John Kerry, who plucked defeat from the jaws of victory in the 2004 presidential campaign, announced that he will not run again in 2008.

I seem to recall that he was not on my list of candidates who would be running for President, so I am glad to see he got the message!

Your Pal Al!


"On the Air"

I spent many of my younger years in radio.

Up and down the dial, etc. You know, just like WKRP in Cincinnati.

Over the course of an all too short career I was fortunate enough to work in Toronto, CKLW in Detroit/Windsor, and CKLG in Vancouver.

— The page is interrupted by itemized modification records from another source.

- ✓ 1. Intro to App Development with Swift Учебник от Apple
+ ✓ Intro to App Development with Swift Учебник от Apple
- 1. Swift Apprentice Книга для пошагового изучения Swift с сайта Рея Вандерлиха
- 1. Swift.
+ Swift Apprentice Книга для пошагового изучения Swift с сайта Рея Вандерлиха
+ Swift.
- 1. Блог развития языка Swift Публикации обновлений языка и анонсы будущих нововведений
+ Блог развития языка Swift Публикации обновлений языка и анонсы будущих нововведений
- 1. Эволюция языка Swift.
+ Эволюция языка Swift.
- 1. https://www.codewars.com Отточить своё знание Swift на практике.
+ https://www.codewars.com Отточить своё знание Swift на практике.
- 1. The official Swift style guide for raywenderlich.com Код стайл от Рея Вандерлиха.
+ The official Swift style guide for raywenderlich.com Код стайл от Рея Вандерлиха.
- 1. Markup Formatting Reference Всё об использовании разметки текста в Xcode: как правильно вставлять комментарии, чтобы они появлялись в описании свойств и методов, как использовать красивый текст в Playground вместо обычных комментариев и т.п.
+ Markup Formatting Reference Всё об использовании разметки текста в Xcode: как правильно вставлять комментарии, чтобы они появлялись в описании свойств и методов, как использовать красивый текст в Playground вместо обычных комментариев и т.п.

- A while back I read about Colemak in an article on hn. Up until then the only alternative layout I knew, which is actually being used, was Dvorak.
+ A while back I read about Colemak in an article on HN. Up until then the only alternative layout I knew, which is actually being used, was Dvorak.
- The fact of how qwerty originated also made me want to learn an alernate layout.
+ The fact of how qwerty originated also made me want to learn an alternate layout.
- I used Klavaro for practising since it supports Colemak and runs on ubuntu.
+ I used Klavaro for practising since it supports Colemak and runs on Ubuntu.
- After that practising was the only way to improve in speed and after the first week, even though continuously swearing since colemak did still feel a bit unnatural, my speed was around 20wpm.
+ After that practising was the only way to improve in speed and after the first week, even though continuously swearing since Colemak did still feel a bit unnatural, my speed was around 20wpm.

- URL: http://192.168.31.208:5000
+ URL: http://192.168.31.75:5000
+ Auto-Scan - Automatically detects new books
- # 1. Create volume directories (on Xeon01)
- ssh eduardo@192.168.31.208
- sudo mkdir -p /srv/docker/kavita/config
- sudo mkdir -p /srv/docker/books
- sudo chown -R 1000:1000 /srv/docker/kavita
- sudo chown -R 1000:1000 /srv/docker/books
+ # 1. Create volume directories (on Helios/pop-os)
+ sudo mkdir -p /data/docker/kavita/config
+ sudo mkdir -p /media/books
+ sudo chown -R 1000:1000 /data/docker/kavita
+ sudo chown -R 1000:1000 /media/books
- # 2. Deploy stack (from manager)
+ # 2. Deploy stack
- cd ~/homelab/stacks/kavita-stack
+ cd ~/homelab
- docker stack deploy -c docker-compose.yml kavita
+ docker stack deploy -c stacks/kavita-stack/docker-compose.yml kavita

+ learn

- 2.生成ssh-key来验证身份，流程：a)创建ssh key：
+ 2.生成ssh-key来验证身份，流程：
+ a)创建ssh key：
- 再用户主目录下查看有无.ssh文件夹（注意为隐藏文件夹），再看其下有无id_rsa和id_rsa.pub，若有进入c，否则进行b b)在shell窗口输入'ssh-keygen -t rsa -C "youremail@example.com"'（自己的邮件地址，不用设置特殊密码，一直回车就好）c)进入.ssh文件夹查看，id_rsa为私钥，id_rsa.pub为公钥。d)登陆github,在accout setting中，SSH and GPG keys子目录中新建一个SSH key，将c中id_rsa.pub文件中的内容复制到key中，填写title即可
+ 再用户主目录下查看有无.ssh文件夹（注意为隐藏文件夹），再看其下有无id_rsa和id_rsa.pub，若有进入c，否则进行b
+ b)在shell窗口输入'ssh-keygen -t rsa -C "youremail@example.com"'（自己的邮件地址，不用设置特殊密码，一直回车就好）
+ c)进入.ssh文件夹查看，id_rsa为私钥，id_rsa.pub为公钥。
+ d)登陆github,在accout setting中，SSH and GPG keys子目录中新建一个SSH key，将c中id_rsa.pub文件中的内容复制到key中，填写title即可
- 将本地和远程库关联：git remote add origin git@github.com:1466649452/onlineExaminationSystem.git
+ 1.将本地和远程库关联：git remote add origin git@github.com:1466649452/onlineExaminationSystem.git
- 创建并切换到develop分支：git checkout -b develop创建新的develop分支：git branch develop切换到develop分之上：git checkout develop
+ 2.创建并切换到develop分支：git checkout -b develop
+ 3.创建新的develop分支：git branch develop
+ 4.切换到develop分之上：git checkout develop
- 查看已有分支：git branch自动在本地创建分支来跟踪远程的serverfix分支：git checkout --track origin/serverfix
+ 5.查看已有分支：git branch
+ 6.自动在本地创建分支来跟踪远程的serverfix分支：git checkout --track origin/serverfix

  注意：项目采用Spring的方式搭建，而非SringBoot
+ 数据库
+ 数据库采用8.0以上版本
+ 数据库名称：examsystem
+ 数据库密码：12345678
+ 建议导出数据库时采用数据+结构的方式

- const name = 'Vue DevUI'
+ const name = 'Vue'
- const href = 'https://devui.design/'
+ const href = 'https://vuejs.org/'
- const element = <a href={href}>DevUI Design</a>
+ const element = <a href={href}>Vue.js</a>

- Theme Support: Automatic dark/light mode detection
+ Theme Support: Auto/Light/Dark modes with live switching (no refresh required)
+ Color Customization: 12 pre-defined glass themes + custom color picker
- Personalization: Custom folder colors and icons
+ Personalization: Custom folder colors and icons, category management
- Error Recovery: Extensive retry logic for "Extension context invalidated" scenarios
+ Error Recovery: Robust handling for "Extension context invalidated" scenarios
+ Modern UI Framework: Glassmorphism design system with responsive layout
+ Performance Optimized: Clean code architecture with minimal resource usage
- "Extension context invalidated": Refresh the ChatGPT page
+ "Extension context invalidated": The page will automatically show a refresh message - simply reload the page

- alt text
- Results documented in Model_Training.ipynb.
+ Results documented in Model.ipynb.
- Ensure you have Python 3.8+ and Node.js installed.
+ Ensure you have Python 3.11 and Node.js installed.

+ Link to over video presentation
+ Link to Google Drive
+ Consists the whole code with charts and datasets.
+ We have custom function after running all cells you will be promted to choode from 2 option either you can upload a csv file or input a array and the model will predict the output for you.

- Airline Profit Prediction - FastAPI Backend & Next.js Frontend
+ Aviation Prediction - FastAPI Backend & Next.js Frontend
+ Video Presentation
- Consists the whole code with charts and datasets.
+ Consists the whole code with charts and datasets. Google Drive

Some of the people I admired and tried to emulate were such notables of "Top 40" radio like Cousin Brucie at "77 WABC," New York. Dick Biondie, New York. Bill Bailey, "WLS, Chicago," Wolfman Jack. The Real Don Steele, Robert W Morgan and Charlie Tuna, KHJ Los Angeles. Brother Bill Gable, CKLW Detroit. and John "Records" Landecker, Chicago.

These top 40 Disc jockeys were the hero's of my youth but two people that really made the biggest impression on me were talk show hosts J.P. McCarthy on WJR in Detroit and Peter Gzowski on the CBC.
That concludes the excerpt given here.